= Harrison Loesch =

American politician

Harrison Loesch (March 10, 1916 – November 11, 1997) was a Colorado attorney who became Assistant Secretary of Interior under Richard Nixon. He served in that position from 1969 to 1973. He was responsible for major changes in the Bureau of Indian Affairs, National Park Service, Bureau of Land Management, and the Division of Territories and Island Possessions, all of which reported directly to him.

==Biography ==
Loesch was born in Chicago on March 10, 1916. He was the son of Joseph B. Loesch and Constance Harrison Loesch and grandson of prominent Chicago attorney Frank J. Loesch. He was raised in Montrose, Colorado where his parents owned a ranch. He received a B.A. from Colorado College in 1936 and his LL.B. from Yale Law School in 1939. Loesch returned from Yale to practice law in Montrose in 1939, at the firm of Moynihan, Hughes & Knous. He married his wife Louise Mills in 1940. He volunteered and served in World War II with the United States Army Air Forces. He served in North Africa, then participated in the invasions of Sicily and Italy, and finally in the Normandy Landings, rising from private to the wartime temporary rank of colonel and permanent rank of major. After he returned to Montrose, he became a partner at the firm of Strang, Loesch & Kreidler. He then founded his own firm, Loesch, Kreidler & Durham. In 1961 Loesch was elected president of the Colorado Bar Association. His practice was broadly general, but with considerable specialization in resource matters. His clients included numerous mining, electric, and other resource-oriented companies, as well as farmers, ranchers and other individuals and companies.

In March 1969, Loesch was nominated by Richard Nixon for the position of Assistant Secretary of Interior for Public Land Management and confirmed by the Senate. In spite of the title, Loesch's departments included the Bureau of Indian Affairs and the Division of Territories and Island Possessions, as well as the Bureau of Land Management and the National Park Service. He served under Secretary of the Interior Wally Hickel until November 1970, then under Rogers Morton.

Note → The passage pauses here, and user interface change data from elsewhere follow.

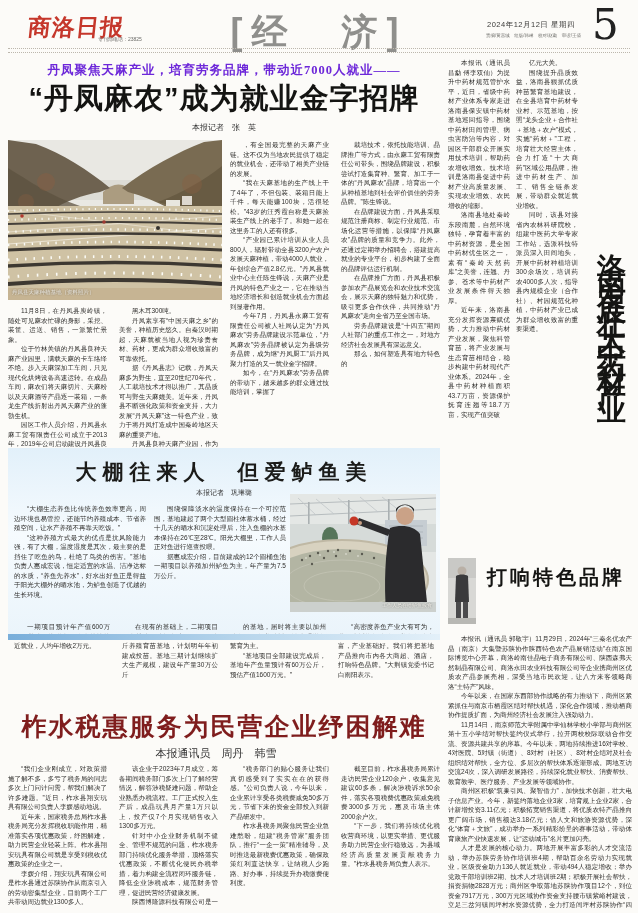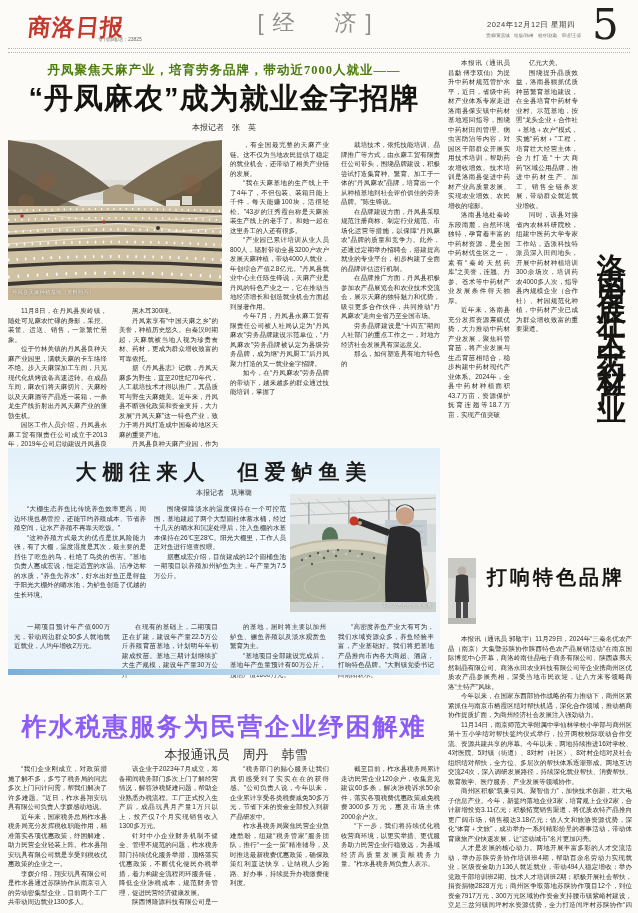--- a/index.html
+++ b/index.html
@@ -10,8 +10,8 @@
   .logo{left:28px;top:12px;font-size:23px;font-weight:900;color:#c5372b;
         transform:skewX(-6deg);letter-spacing:1px;font-family:"DejaVu Serif",serif;}
   .logo-phone{left:98px;top:36px;font-size:5px;color:#6b6b68;}
-  .section-title{left:50%;top:8px;transform:translateX(-50%);font-size:22px;color:#8f8f8c;
-        letter-spacing:9px;font-weight:400;white-space:nowrap;}
+  .section-title{left:50%;top:8px;transform:translateX(-50%);font-size:36px;color:#8f8f8c;
+        letter-spacing:9px;font-weight:700;white-space:nowrap;}
   .date-line{left:487px;top:20px;font-size:7.5px;color:#3a3a38;letter-spacing:.5px;}
   .credits-line{left:486px;top:33px;font-size:4.5px;color:#6e6e6a;}
   .page-num{left:592px;top:0px;font-size:42px;font-family:"DejaVu Serif",serif;color:#222;}

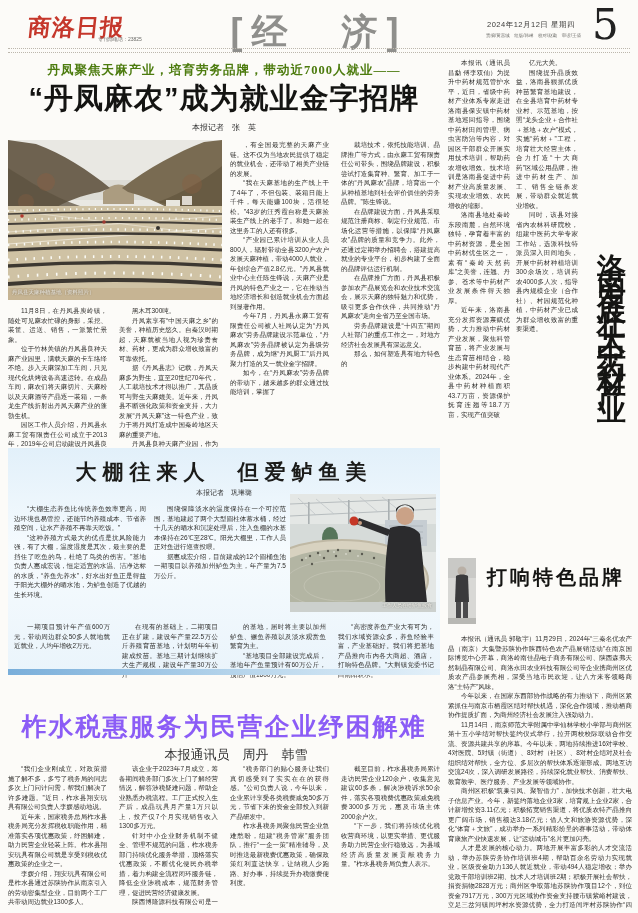--- a/index.html
+++ b/index.html
@@ -18,7 +18,7 @@
   .dotted{left:8px;right:8px;border-top:1px dotted #bcb7ad;height:0;}
   
   .kicker{left:8px;top:62px;width:432px;text-align:center;font-size:12.5px;font-weight:700;
-        font-family:"Liberation Serif",serif;letter-spacing:1px;color:#4d7c0f;}
+        font-family:"Liberation Serif",serif;letter-spacing:1px;color:#6d28d9;}
   .headline-main{left:8px;top:79px;width:432px;text-align:center;font-size:29px;font-weight:900;
         letter-spacing:1px;color:#141412;}
   .byline{text-align:center;font-size:8px;color:#333;}

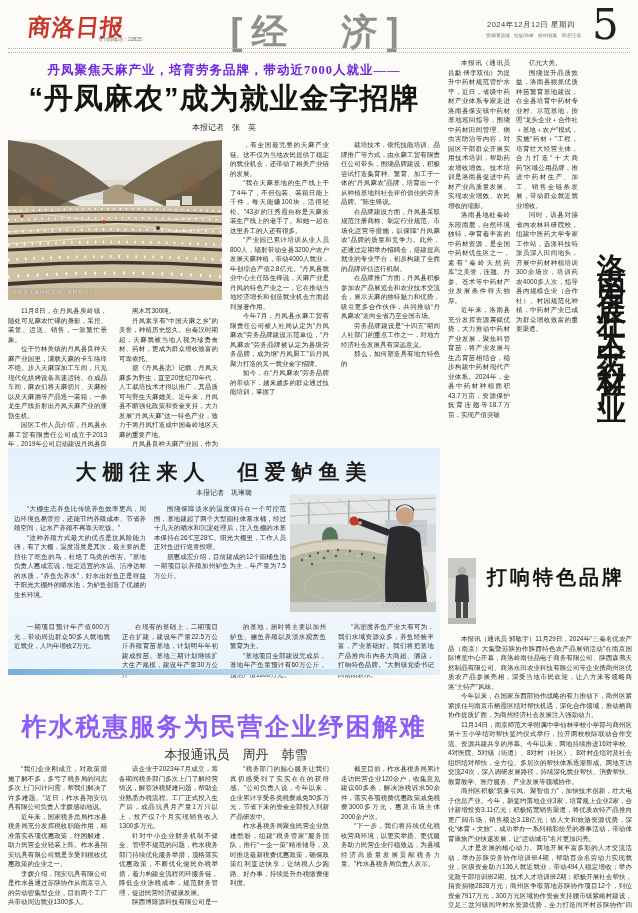--- a/index.html
+++ b/index.html
@@ -30,7 +30,7 @@
   .photo-caption{position:absolute;font-size:5.5px;color:#f4f2ec;opacity:.9;
         text-shadow:0 0 2px rgba(0,0,0,.6);}
   
-  .feature-box{left:8px;top:448px;width:432px;height:227px;
+  .feature-box{left:8px;top:448px;width:432px;height:192px;
         background:linear-gradient(180deg,#e2f0fa 0%,#f6fbfe 45%,#eaf4fb 100%);}
   .feature-title{left:0;top:10px;width:432px;text-align:center;font-size:21px;font-weight:900;
         letter-spacing:6px;color:#1b1b19;}

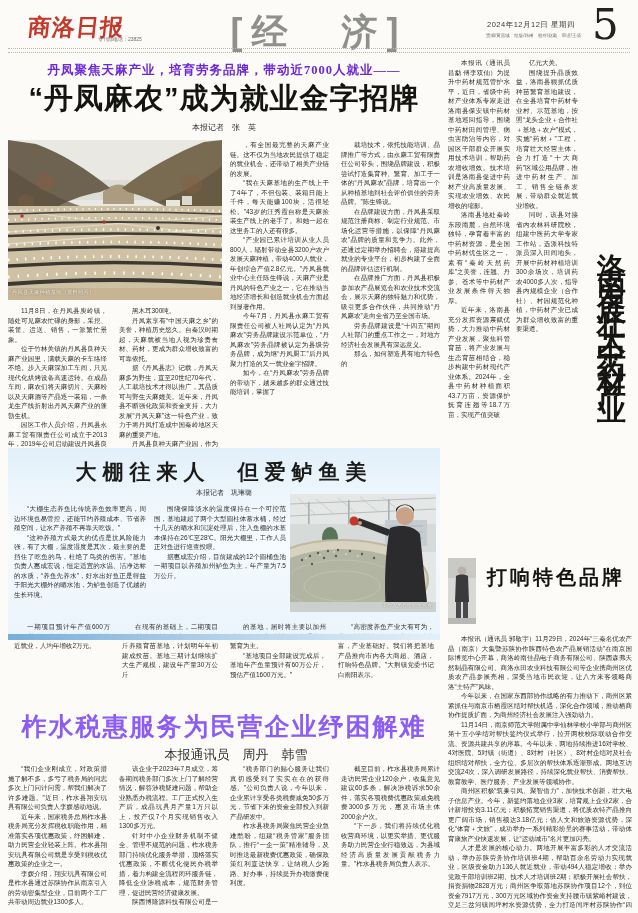--- a/index.html
+++ b/index.html
@@ -43,7 +43,7 @@
   .sz-headline{width:152px;text-align:center;font-size:20px;font-weight:900;letter-spacing:3px;color:#151513;}
   
   .zs-headline{left:8px;top:710px;width:432px;text-align:center;font-size:25px;font-weight:900;
-        letter-spacing:2px;color:#8b5cf6;}
+        letter-spacing:2px;color:#7f1d1d;}
 </style>
 </head>
 <body>

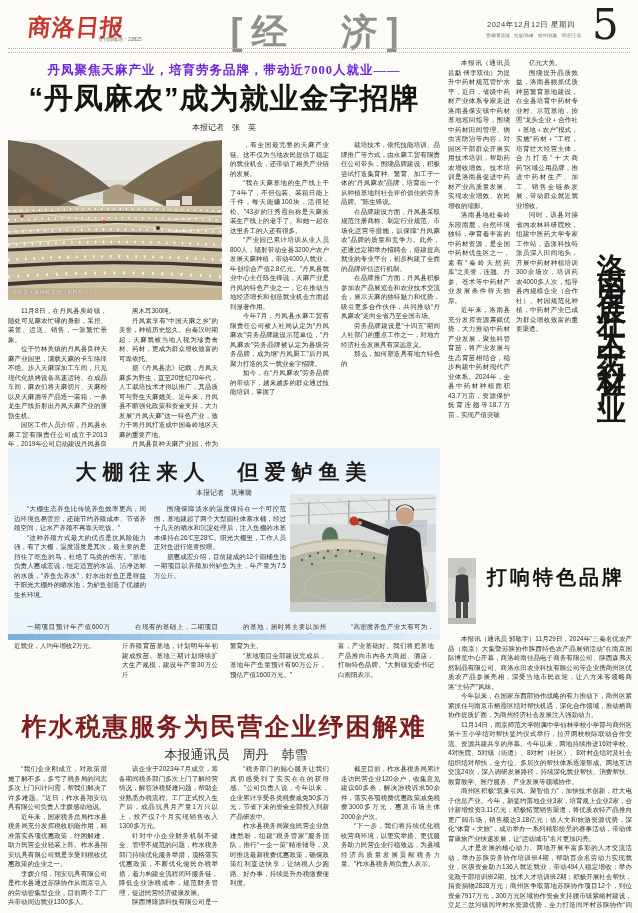--- a/index.html
+++ b/index.html
@@ -207,7 +207,7 @@
   </div>
 
   <div class="abs zs-headline">柞水税惠服务为民营企业纾困解难</div>
-  <div class="abs byline" style="left:20px;top:746px;width:432px;font-size:13px;">本报通讯员　周丹　韩雪</div>
+  <div class="abs byline" style="left:0;top:746px;width:432px;font-size:11px;">本报通讯员　周丹　韩雪</div>
   <div class="abs col" style="left:8px;top:764px;width:99px;height:144px;">
       <p class="para">“我们企业刚成立，对政策措施了解不多，多亏了税务局的同志多次上门问计问需，帮我们解决了许多难题。”近日，柞水县翔安玩具有限公司负责人李媛感动地说。</p>
       <p class="para">近年来，国家税务总局柞水县税务局充分发挥税收职能作用，精准落实各项优惠政策，纾困解难，助力民营企业轻装上阵。柞水县翔安玩具有限公司就是享受到税收优惠政策的企业之一。</p>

During his tenure as Assistant Secretary, Loesch was involved in several controversies concerning Native Americans. One of the most notable was the occupation of Interior Department offices in Washington D.C. in 1972 by members of the American Indian Movement (AIM), led by Dennis Banks and Russell Means. Loesch was also intimately involved in negotiating the Alaska Native Claims Settlement Act, which was signed in December 1971, and in the settlement of disputes among the Navaho, Zuni and Hopi tribes and the states of Arizona and New Mexico throughout his tenure.

Loesch's responsibility for the Division of Territories and Island Possessions occasioned several visits to the U.S. Trust Territory of the Pacific Islands, generally referred to as "Micronesia". During his tenure, Loesch negotiated status agreements for the various territories, which today include Guam, the Northern Mariana Islands, and the Federated States of Micronesia. At the request of island leaders, Loesch drew on his legal background to draft some of the founding documents for these new entities.

In early December 1972, Loesch received a telephone call from John Ehrlichman, Assistant to the President, requesting that he immediately release $50,000 from his discretionary fund for use by the White House. Similar requests went out to Assistant Secretaries in other departments. Correctly suspecting that this request was related to the unfolding Watergate scandal, Loesch insisted on a written memo requesting the money. On December 8, Loesch's "resignation" was accepted. However, because he was deeply involved in critical negotiations concerning Indian water rights in Arizona, the Nixon White House found it necessary to "unfire" Loesch for several weeks, before "refiring" him on January 20, 1973.

Upon leaving the Interior Department, Loesch became Minority Counsel for the Senate Committee on Interior and Insular Affairs. In that capacity, he advised Senators and drafted legislation on issues related to water resources, public land management, settlement of Indian claims and territories and possessions. In 1976, he accepted the position of executive vice president for public affairs with Peabody Coal Company. He retired from that position in 1981 and returned to Montrose, where he was active in local banking and community affairs. He died aged 81, on November 11, 1997 in Minneapolis, Minnesota.